L4 CADASIL-SVD
Cerebral small vessel disease (cSVD) is a disorder affecting the small perforating arterioles, capillaries, and venules of the brain and one of the most prevalent neurological disorders. cSVD represents a quarter of ischemic strokes, responsible for the vast majority of ischemic strokes due to small vessel occlusion (SVS) and most hemorrhagic strokes, as well as the most common cause of vascular dementia, the most frequent cause of dementia together with Alzheimer’s disease. In the Stroke Pharmacogenomics and Genetics group we have been interested in cSVD and studying their genetic causes since 2015, primarily focused on CADASIL.

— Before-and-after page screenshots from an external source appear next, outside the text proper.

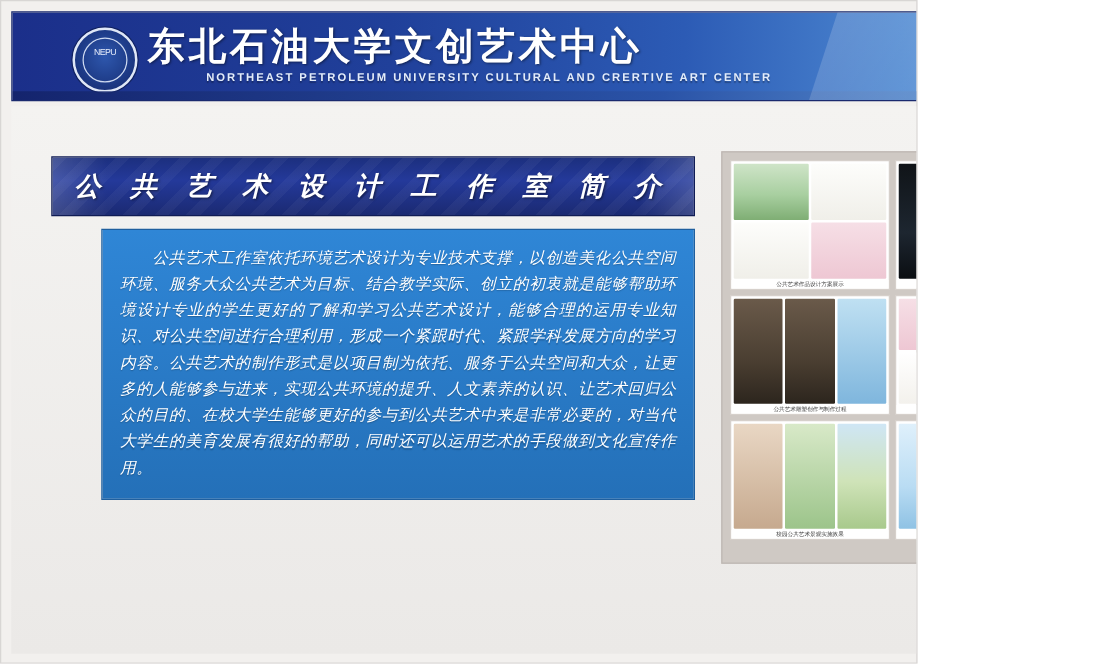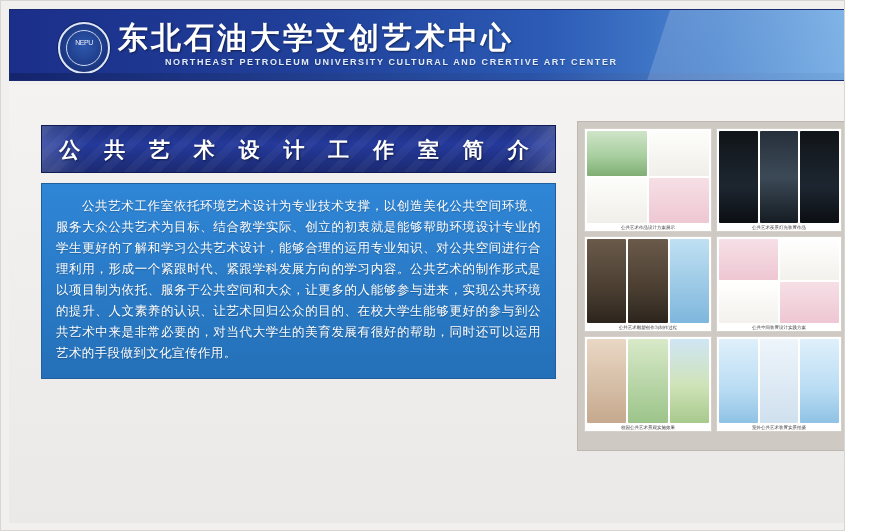"东北石油大学文创艺术中心" .page { width: 845px -> 734px }
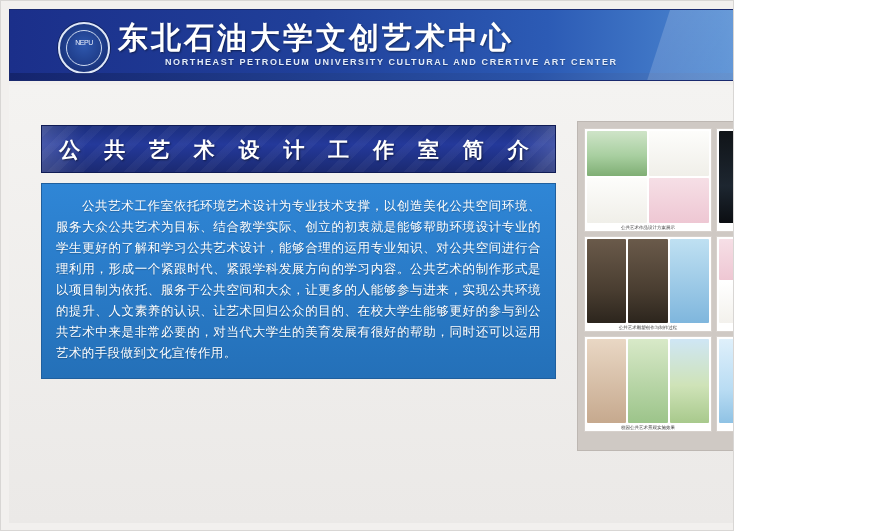"公 共 艺 术 设" .left-col { font-style: none -> italic }
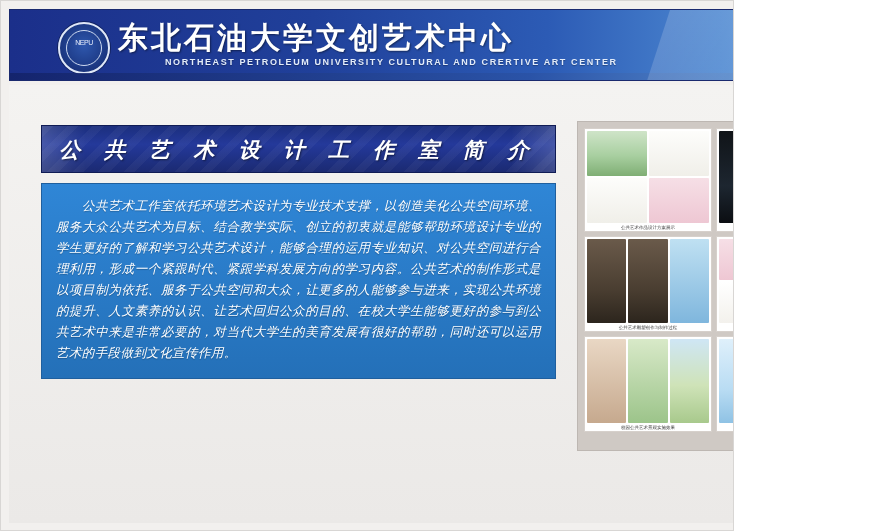"公共艺术工作室依托环境艺术设计为专业技术支撑，以创造美化公共空间环境、服务大众公" .para-box { margin-left: none -> 40px }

CADASIL is due to mutations in the NOTCH3 gene and is the most common genetic cause of cSVD, which causes recurrent strokes and dementia at an early age. It is a rare disease, although it is considered underdiagnosed.
Our research focuses on understanding the mechanisms involved in the development of the disease to find molecules that could be therapeutic targets. Our ambition in this line of research is to improve the quality of life of patients with CADASIL and other cSVD of genetic origin. For this reason, we also have a monographic consultation since 2019 at the Hospital de la Santa Creu i Sant Pau, which since 2022 has the support of highly qualified professionals to carry out analysis and genetic counselling, neuroimaging, psychiatric and neuropsychological support, among others.